— What you are asked to do —
Your task is to restate word for word the lines in the material below, from the one with "align-items: flex-start ->" up to and including the one with "html: <div>BS</div> ->". Do not carry over the pictures.

— Input data —
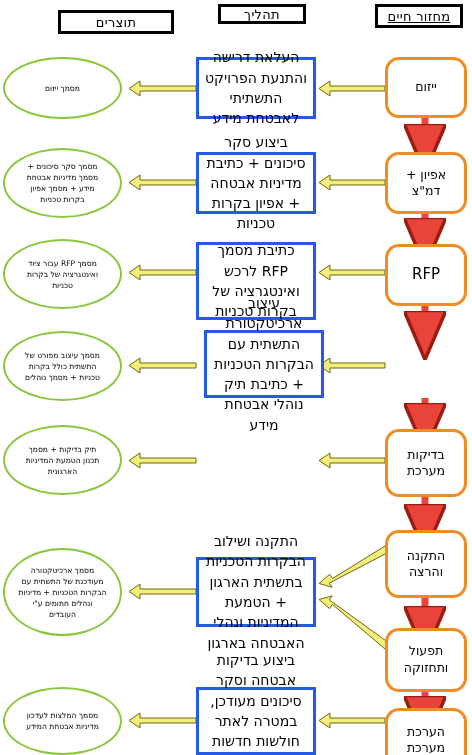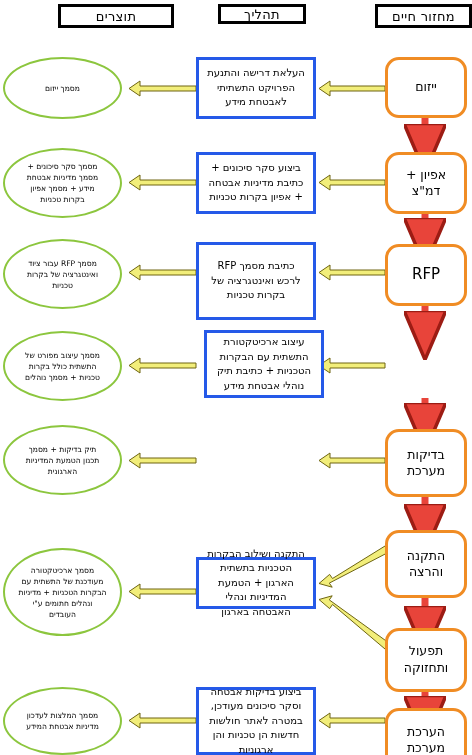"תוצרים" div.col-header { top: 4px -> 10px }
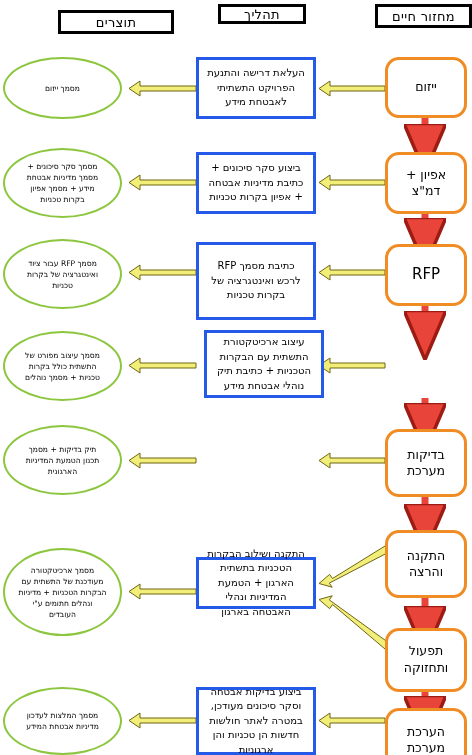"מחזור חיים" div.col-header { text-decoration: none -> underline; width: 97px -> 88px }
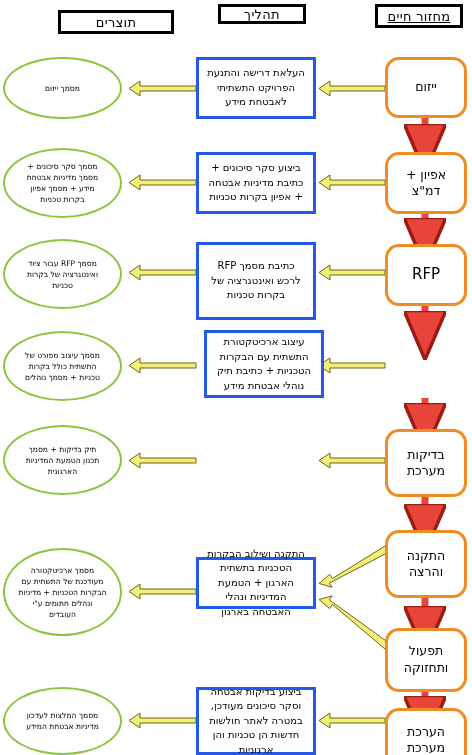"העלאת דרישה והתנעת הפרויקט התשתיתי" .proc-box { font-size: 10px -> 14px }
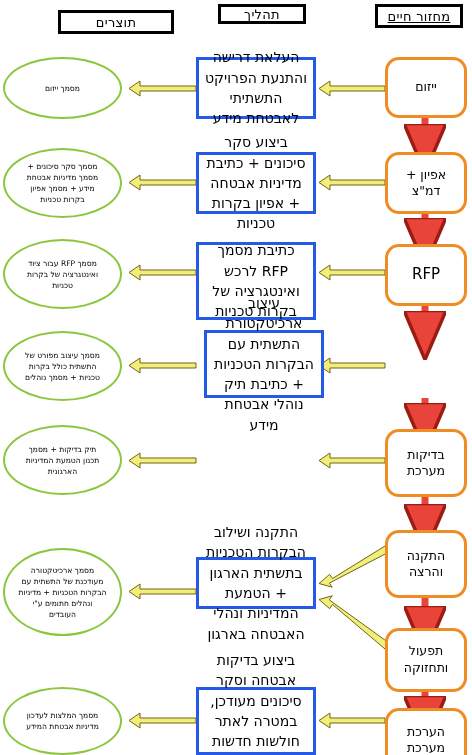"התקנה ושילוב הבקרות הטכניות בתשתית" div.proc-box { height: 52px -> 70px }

* * *

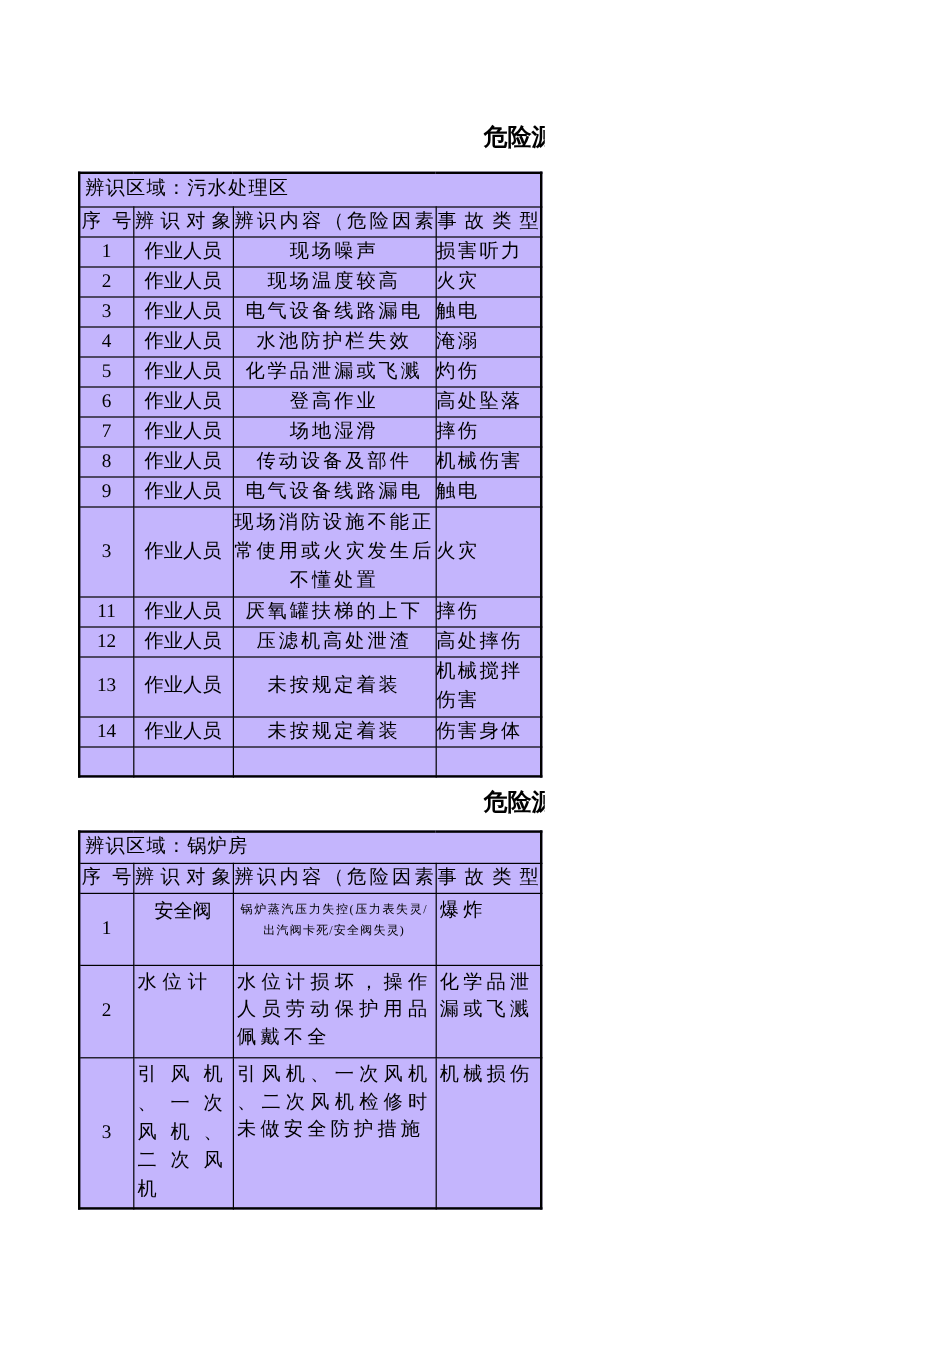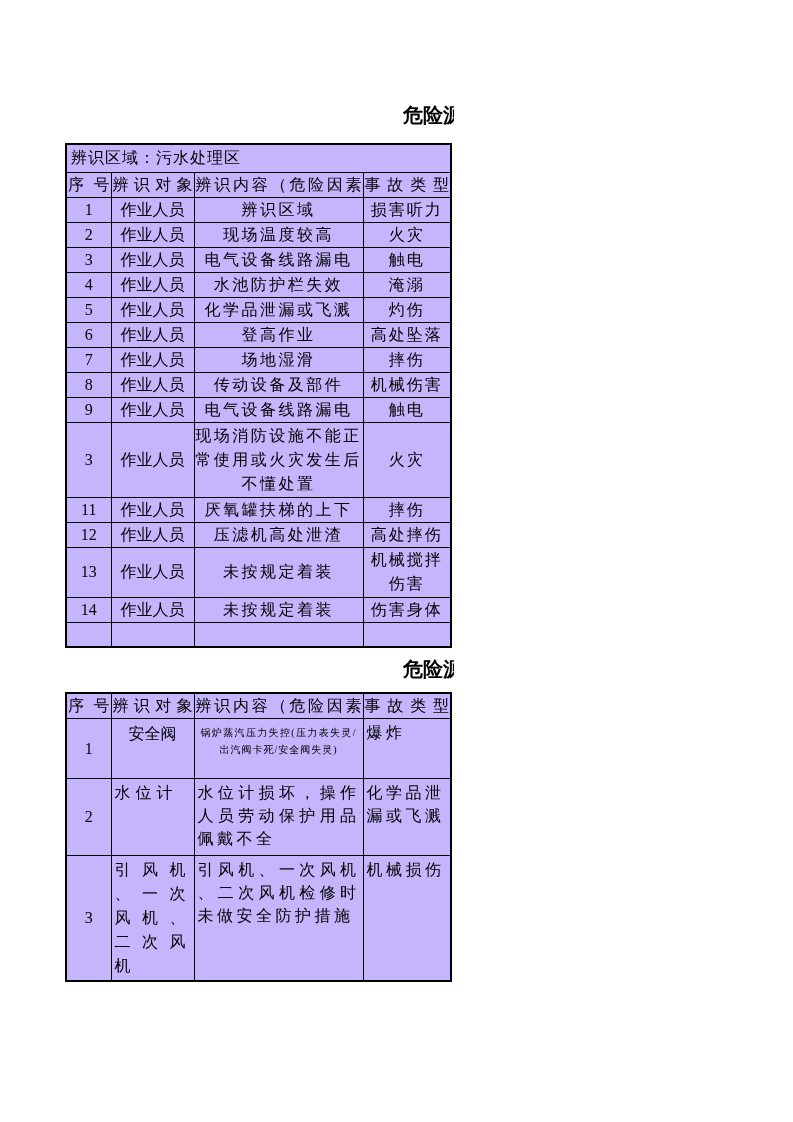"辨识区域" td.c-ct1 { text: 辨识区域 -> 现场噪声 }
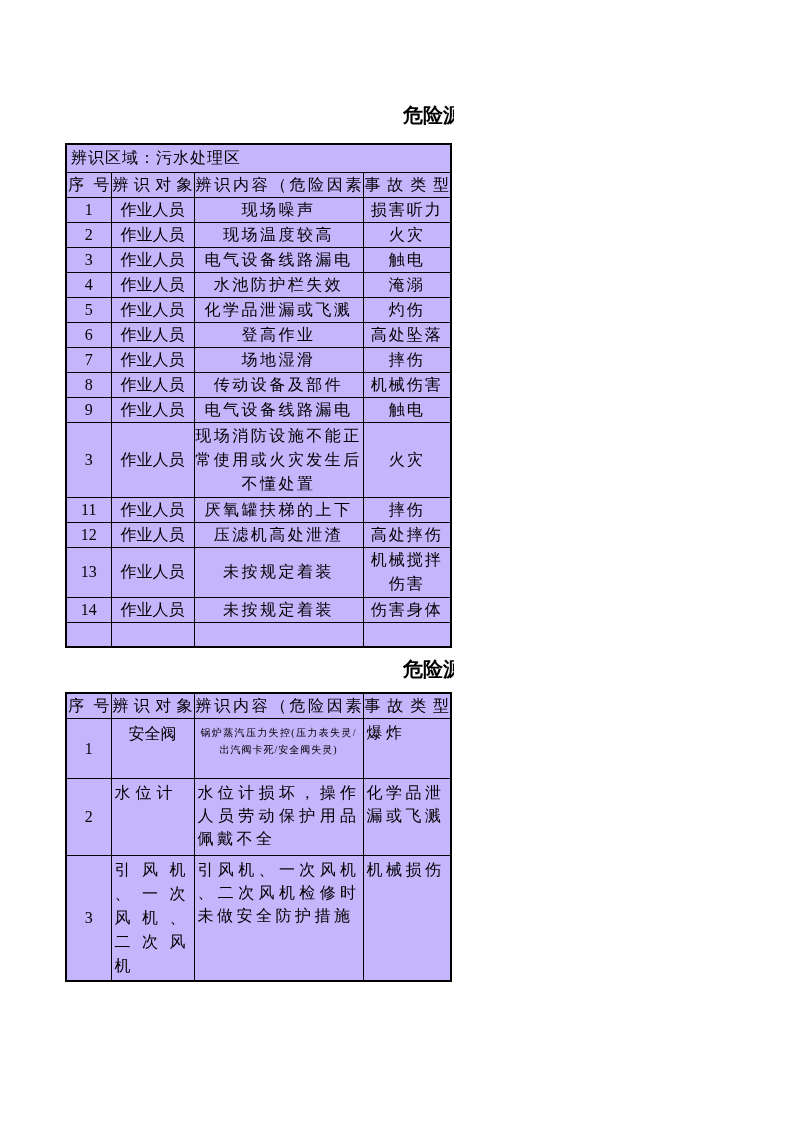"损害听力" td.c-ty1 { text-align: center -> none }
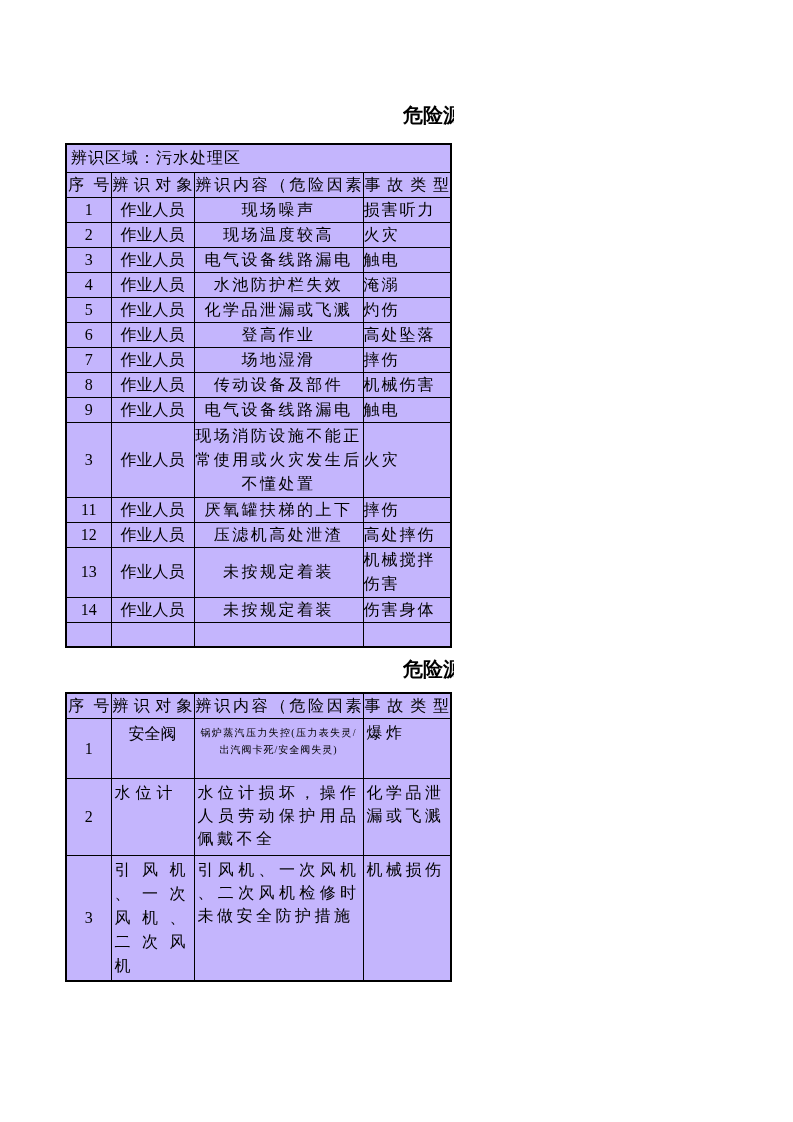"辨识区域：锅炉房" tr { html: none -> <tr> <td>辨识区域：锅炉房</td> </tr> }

---

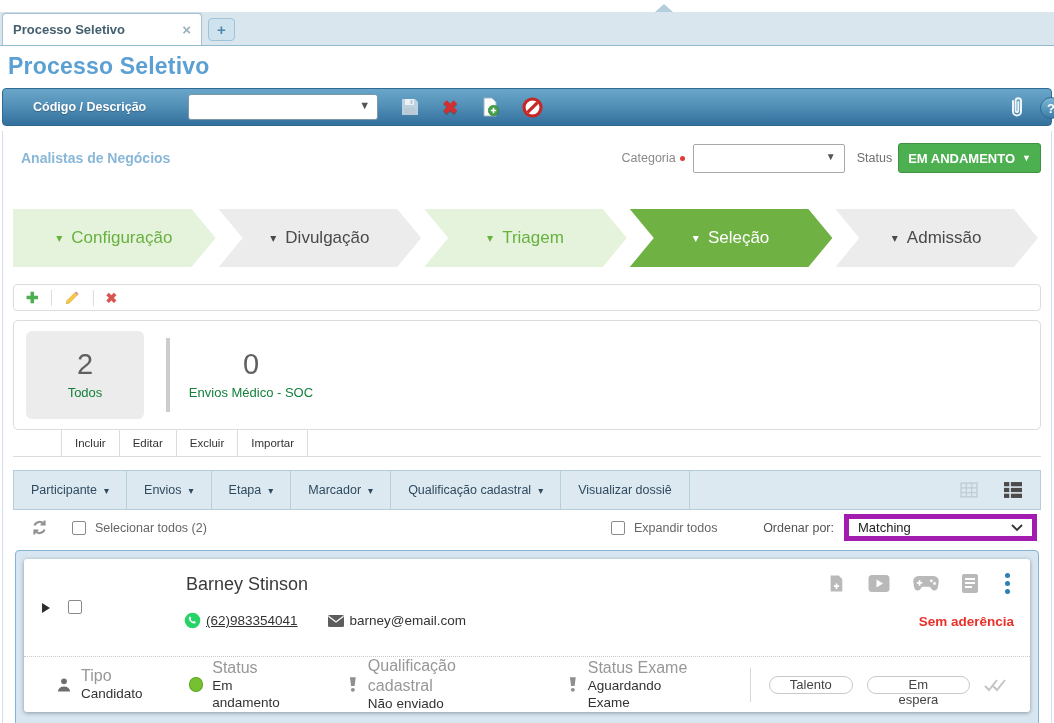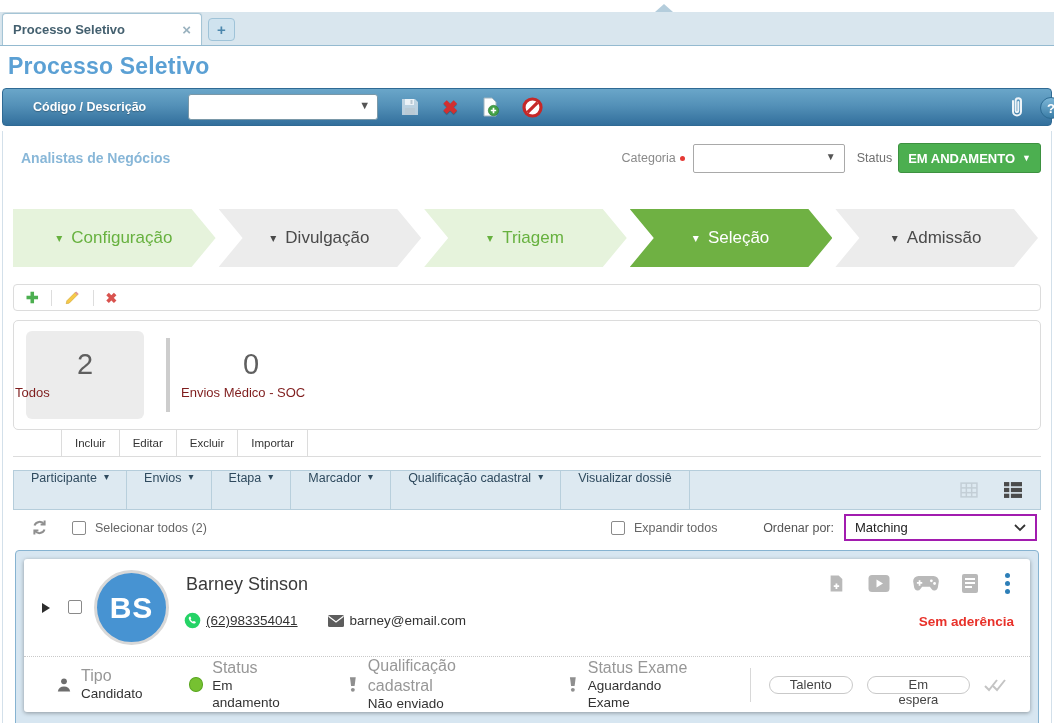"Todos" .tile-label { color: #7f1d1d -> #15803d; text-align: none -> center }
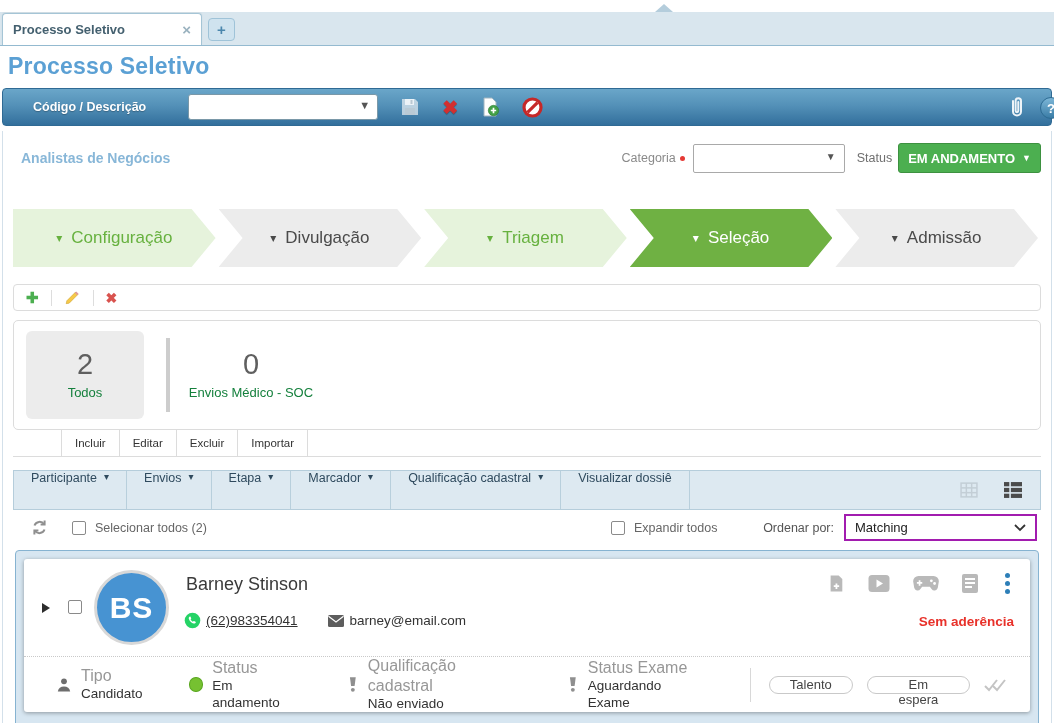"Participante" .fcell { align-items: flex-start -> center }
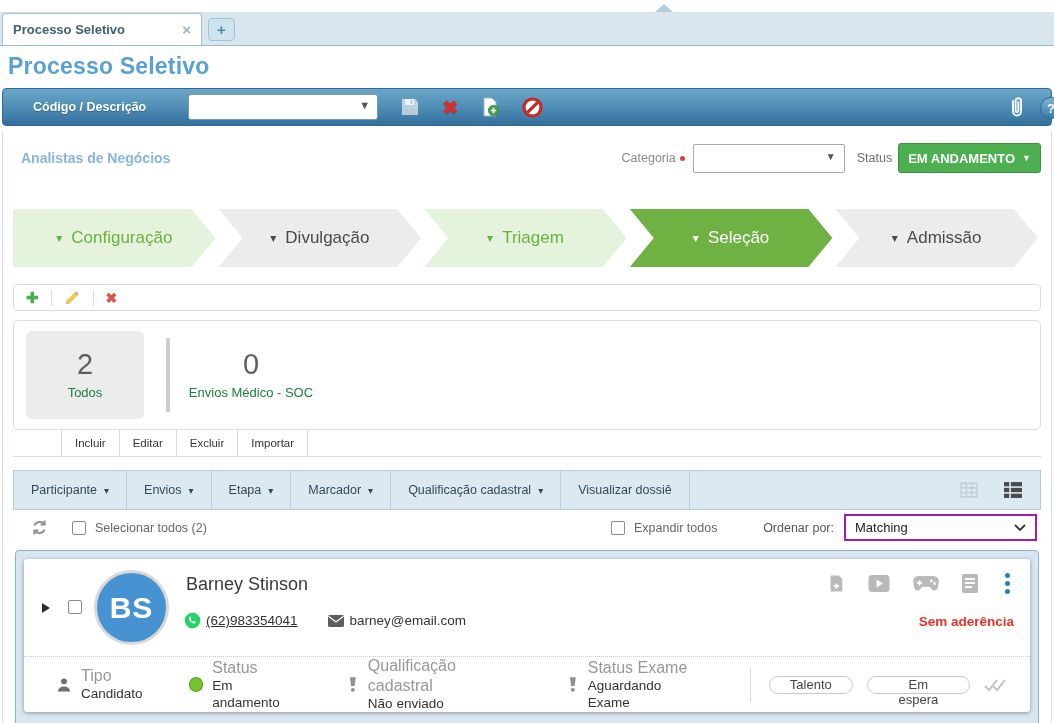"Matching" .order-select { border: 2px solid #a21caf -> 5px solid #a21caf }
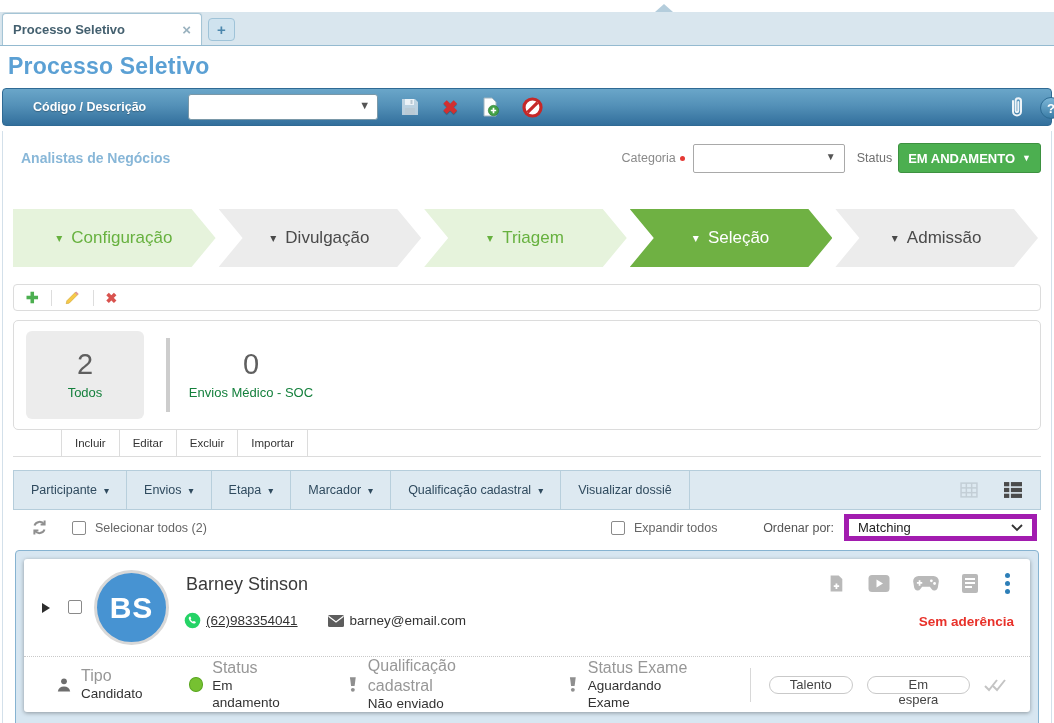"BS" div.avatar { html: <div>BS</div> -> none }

— Exercise result —
"Participante" .fcell { align-items: flex-start -> center }
"Matching" .order-select { border: 2px solid #a21caf -> 5px solid #a21caf }
"BS" div.avatar { html: <div>BS</div> -> none }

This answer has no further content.